La ficción

En el museo arqueológico de Atenas sobre una banqueta, al pie de la escultura de Poseidón, tal vez un visitante español ha olvidado el periódico. En medio de esta inaccesible belleza leo los titulares. Comparo la convulsa basura que traen con la armonía que me rodea y no me escandalizo. Este almacén está lleno de torsos de dioses, de filósofos y legisladores esculpidos por Fideas o Praxiteles. Son de mármol muy puro, pero en su tiempo algunos de ellos no fueron sino gentuza. Si vivieran hoy algún juez estrella también los mandaría a Alcalá-Meco. Y otros estarían en busca y captura. A la sombra de este Poseidón medito un momento. Cualquier Estado se funda sobre un asesinato. Y también sobre la ficción de que ese asesinato no ha existido nunca. Este principio político sirve para Babilonia, Menphis, Atenas, la antigua Roma y el País Vasco.
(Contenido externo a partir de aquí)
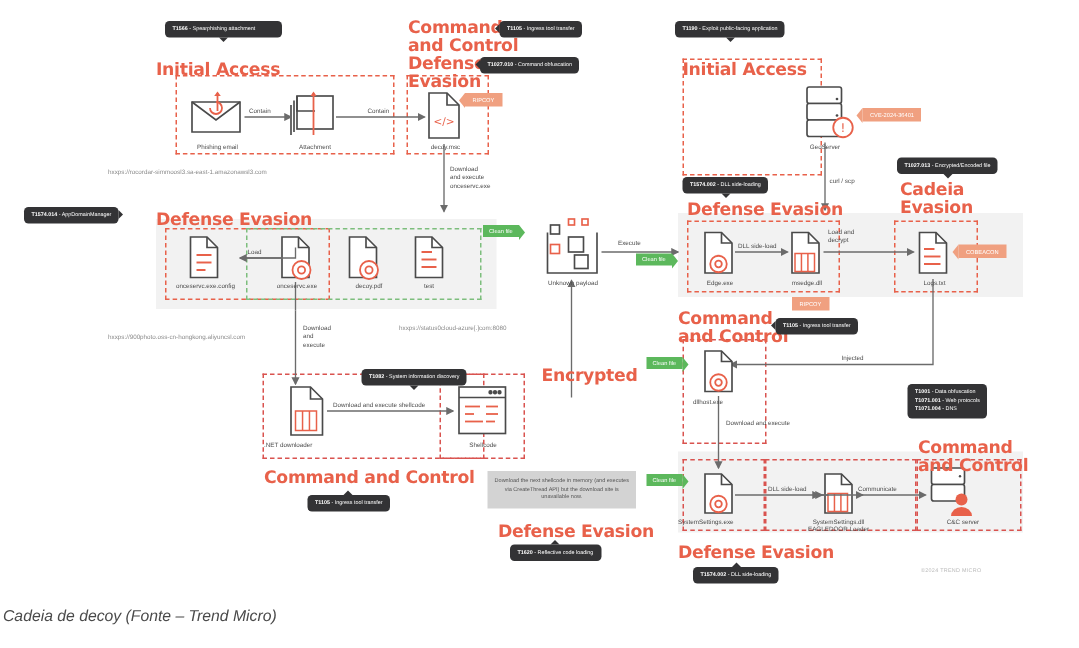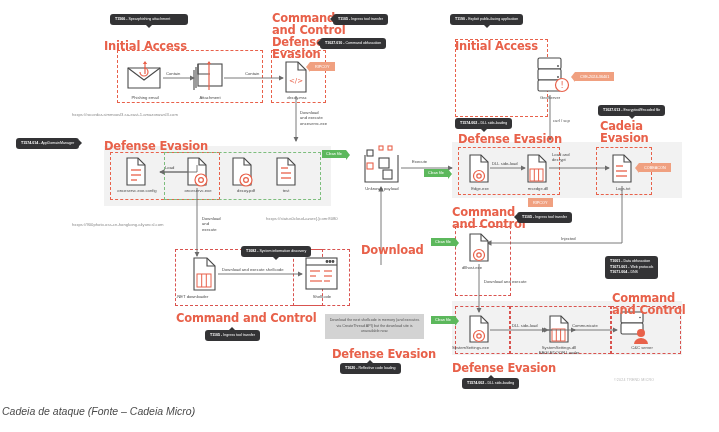"Download" div.phase { text: Download -> Encrypted }
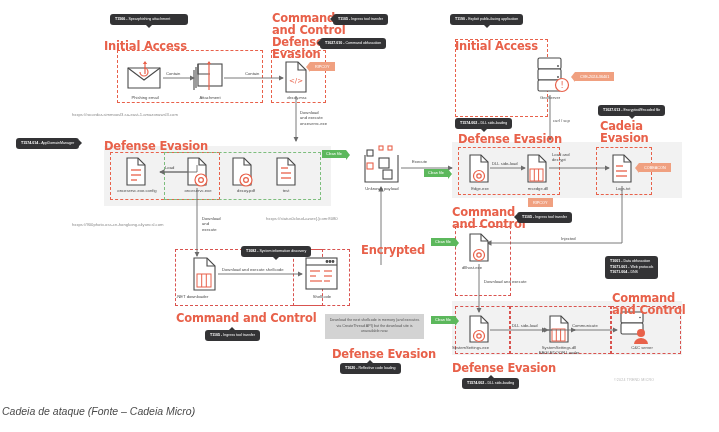"Cadeia de ataque (Fonte –" div.caption { text: ataque (Fonte – Cadeia -> decoy (Fonte – Trend }
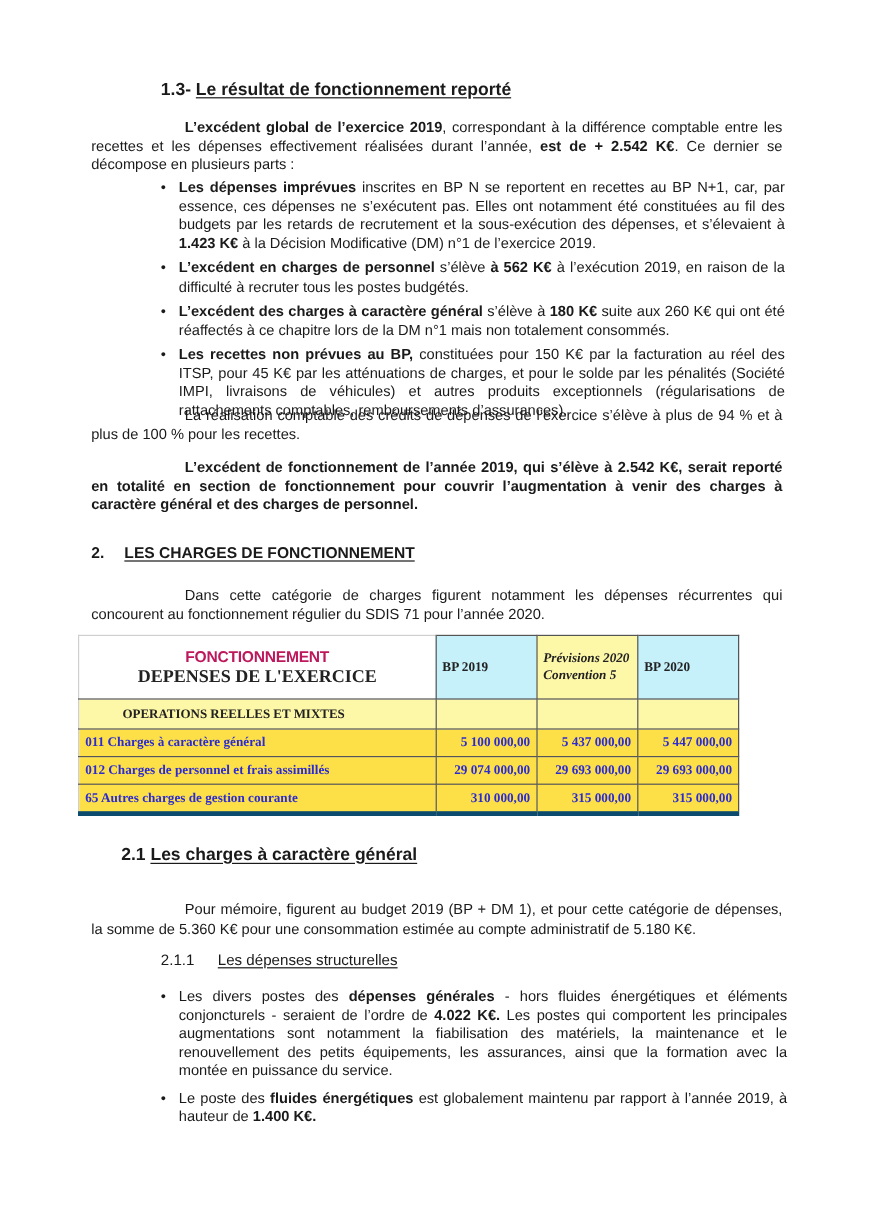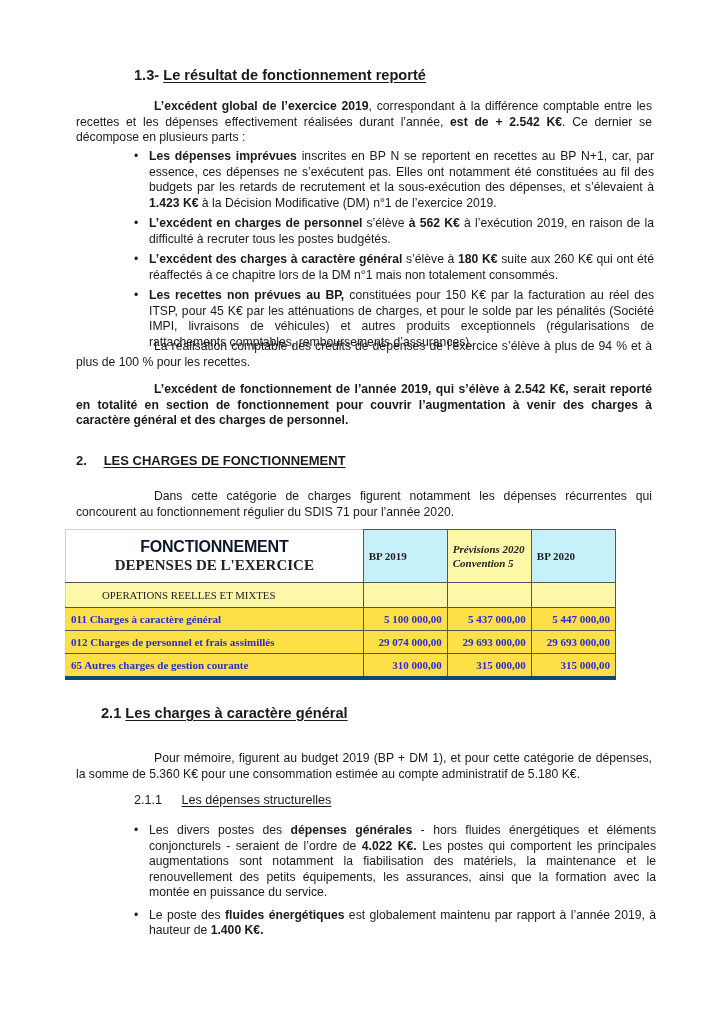"FONCTIONNEMENT" .title-main { color: #0f172a -> #be185d; font-size: 16px -> 13px }
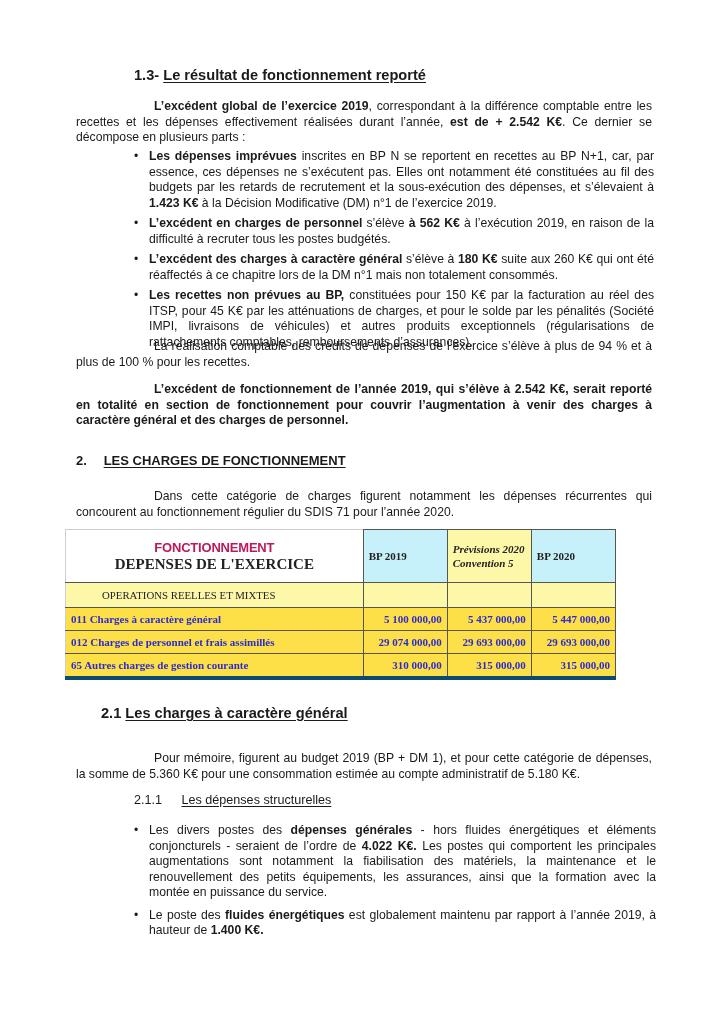"OPERATIONS REELLES ET MIXTES" .ops .lbl { font-weight: normal -> bold }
Si algún día Euskadi alcanzara la forma de Estado todos los vascos estarían obligados a fingir que los crímenes de ETA no se han producido. Otro Fideas vendría a esculpir en mármol al colectivo Artapalo. El terrible maleficio se produce cuando esa ficción se quiebra. Desde ese momento el Estado se convierte en una asociación de malhechores y la lógica macabra entra en acción: ya no es posible detenerse hasta que todo el Estado se desmorona. Entonces comienza el gran auto de fe. Pero en esa hoguera el protagonista es el fuego, no el hereje. Este va cambiando de pelaje mientras no se agote la leña. Primero arde el Gobierno, después la oposición, luego las instituciones. Finalmente se ven brillar dentro de las llamas algunos fajines, medallas, togas, polainas, mitras y coronas. Cuando el vientre del Estado se abre hay que operar hasta el fondo y no es, posible cerrarlo dejando el bisturí dentro. Cuando la hoguera se apaga hay que comenzar a fingir de nuevo. En este museo arqueológico de Atenas todos los dioses y héroes de la antigüedad tienen la nariz rota y los genitales des, trozados. No obstante, simbolizan el esplendor y la belleza. Otra ficción.